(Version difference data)
========

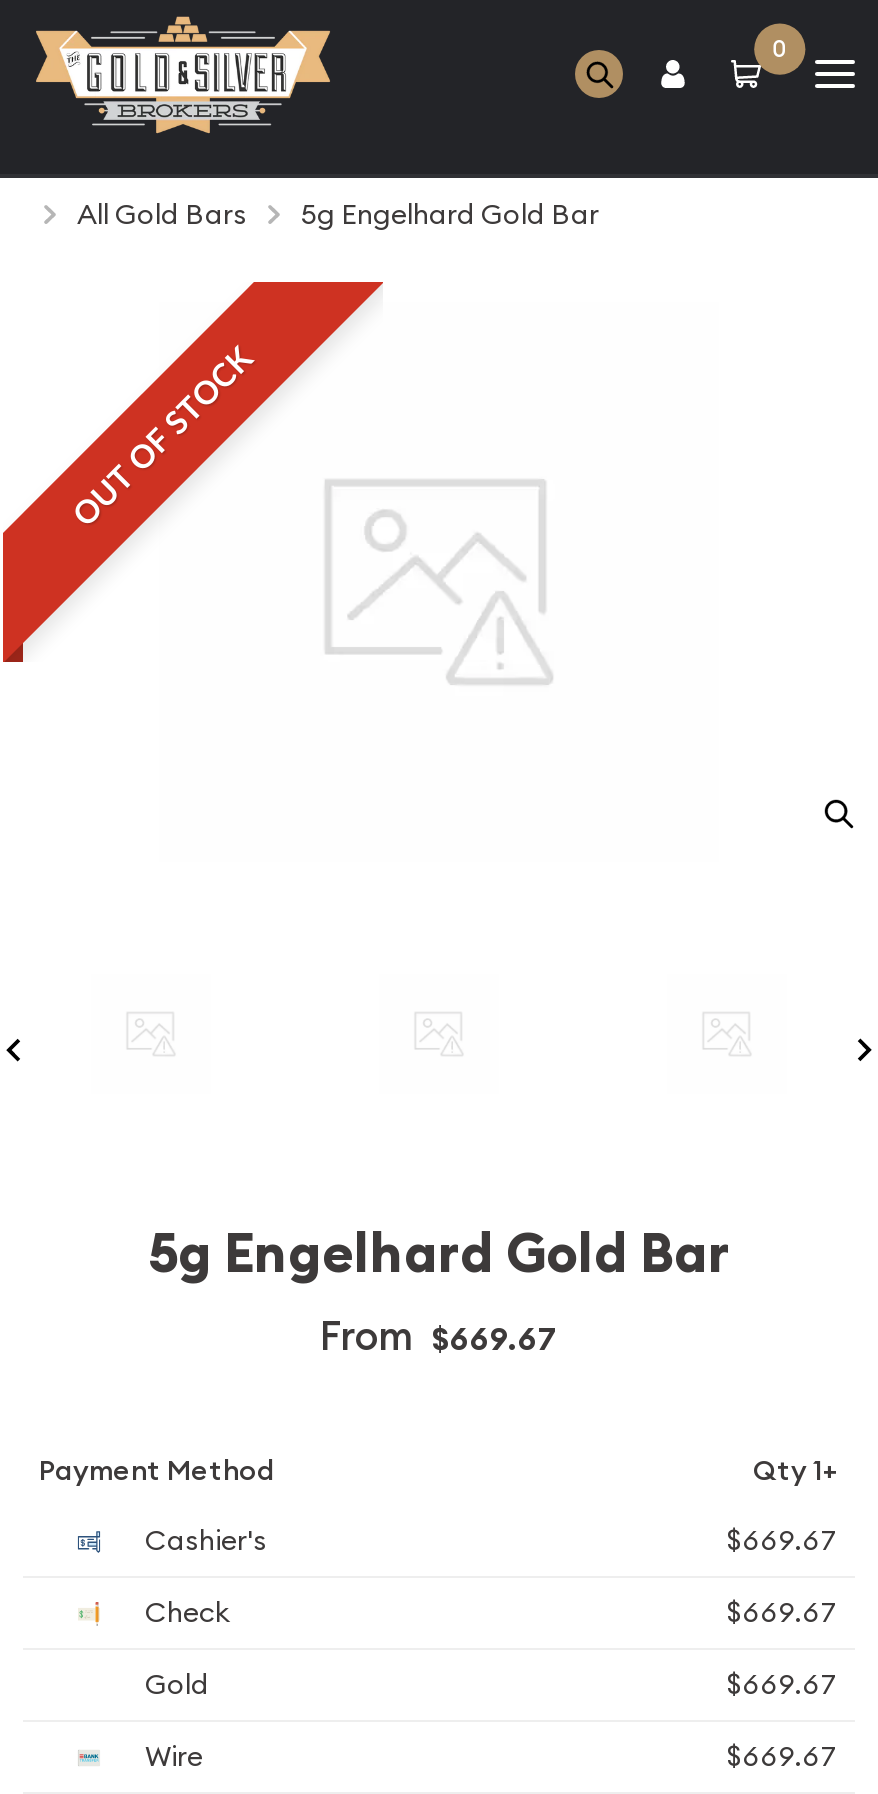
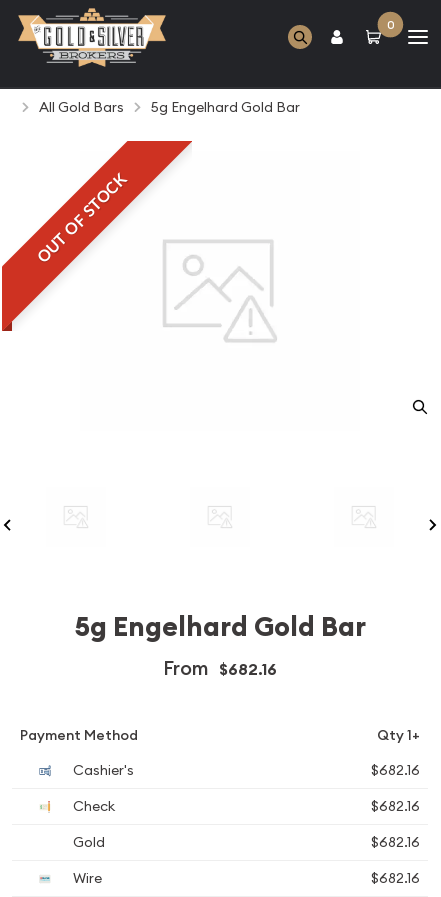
- From $669.67
+ From $682.16

- $669.67
+ $682.16

- $669.67
+ $682.16

- $669.67
+ $682.16

- $669.67
+ $682.16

========

» WHAT NEEDS TO BE DONE
Please output every entry exactly as written, apart from the pictures.

» ANSWER BOX
- From $669.67
+ From $682.16

- $669.67
+ $682.16

- $669.67
+ $682.16

- $669.67
+ $682.16

- $669.67
+ $682.16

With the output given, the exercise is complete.